*** Opening Available data ***
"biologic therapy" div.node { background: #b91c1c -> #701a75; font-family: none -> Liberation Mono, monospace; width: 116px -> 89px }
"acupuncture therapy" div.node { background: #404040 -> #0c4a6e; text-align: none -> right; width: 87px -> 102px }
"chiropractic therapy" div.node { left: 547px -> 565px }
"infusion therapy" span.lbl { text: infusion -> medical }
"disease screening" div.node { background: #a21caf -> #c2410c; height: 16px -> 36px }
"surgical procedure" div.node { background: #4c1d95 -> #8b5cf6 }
*** Closing Available data ***
*** Opening Available data ***
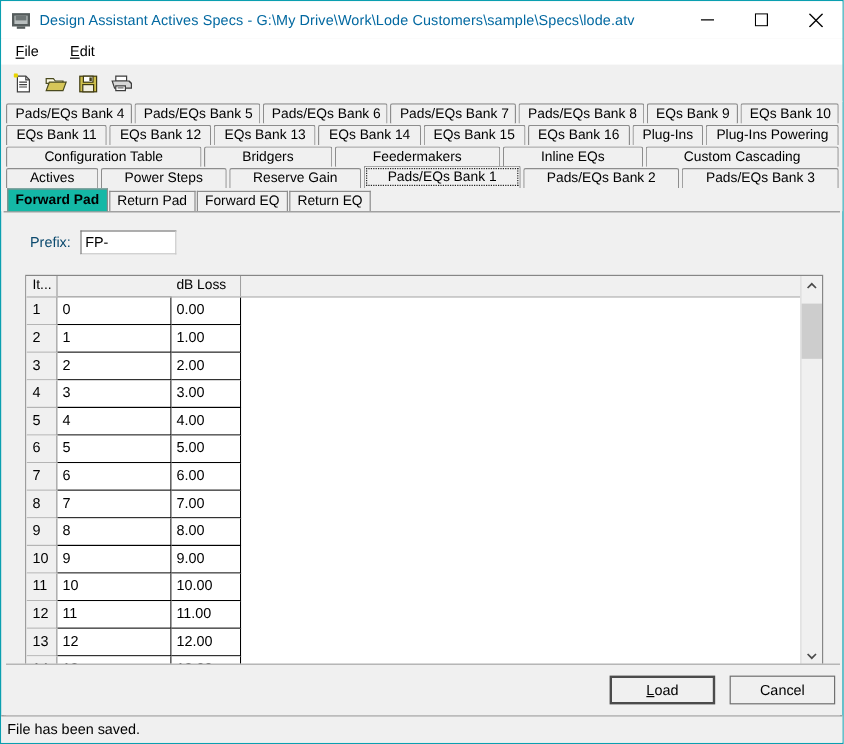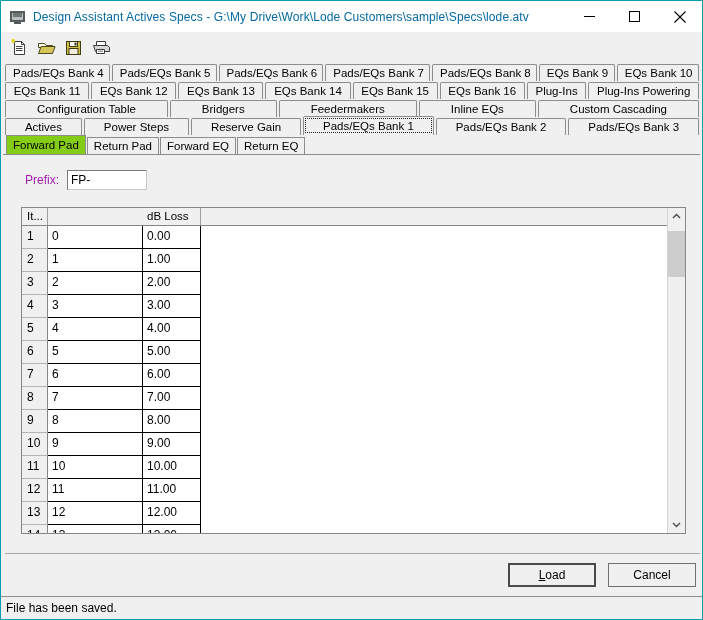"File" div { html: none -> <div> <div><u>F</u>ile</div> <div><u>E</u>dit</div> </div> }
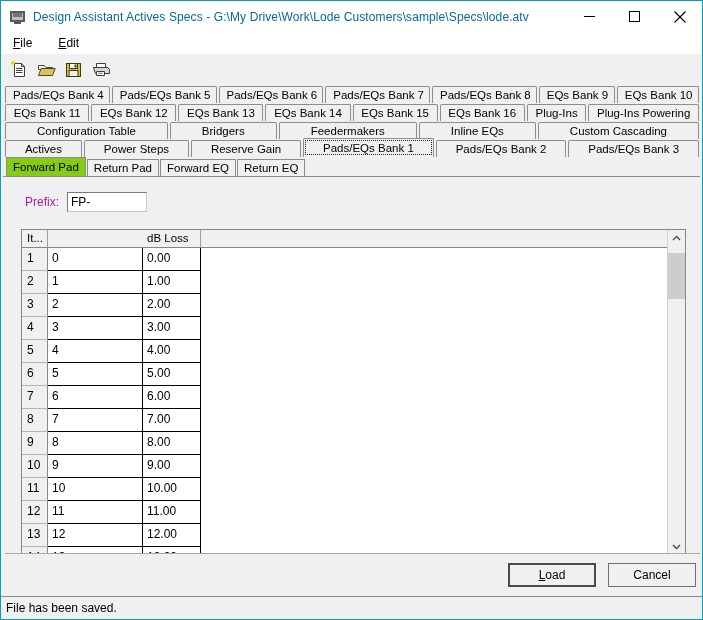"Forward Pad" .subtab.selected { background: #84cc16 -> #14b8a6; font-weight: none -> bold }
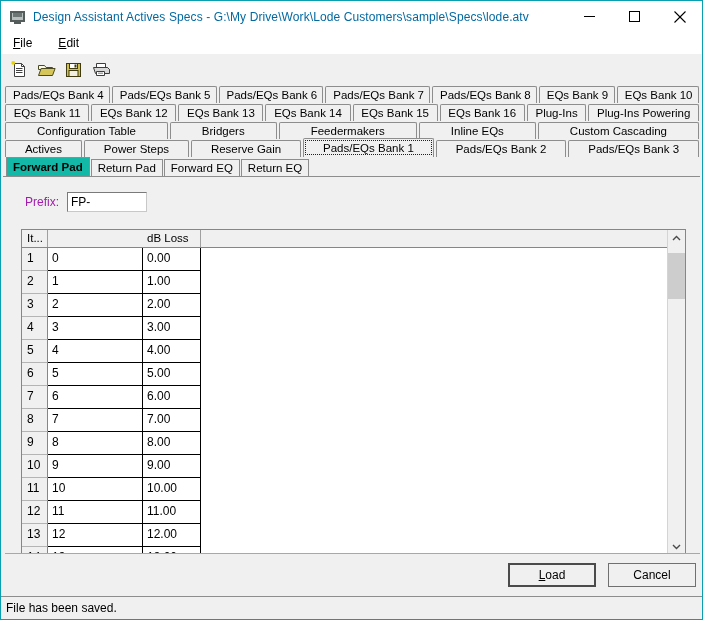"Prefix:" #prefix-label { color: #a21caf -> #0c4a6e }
*** Closing Available data ***
• To do: How many lines in the entries hold the word "width"? Only the number is wanted.

• Result of this exercise: 2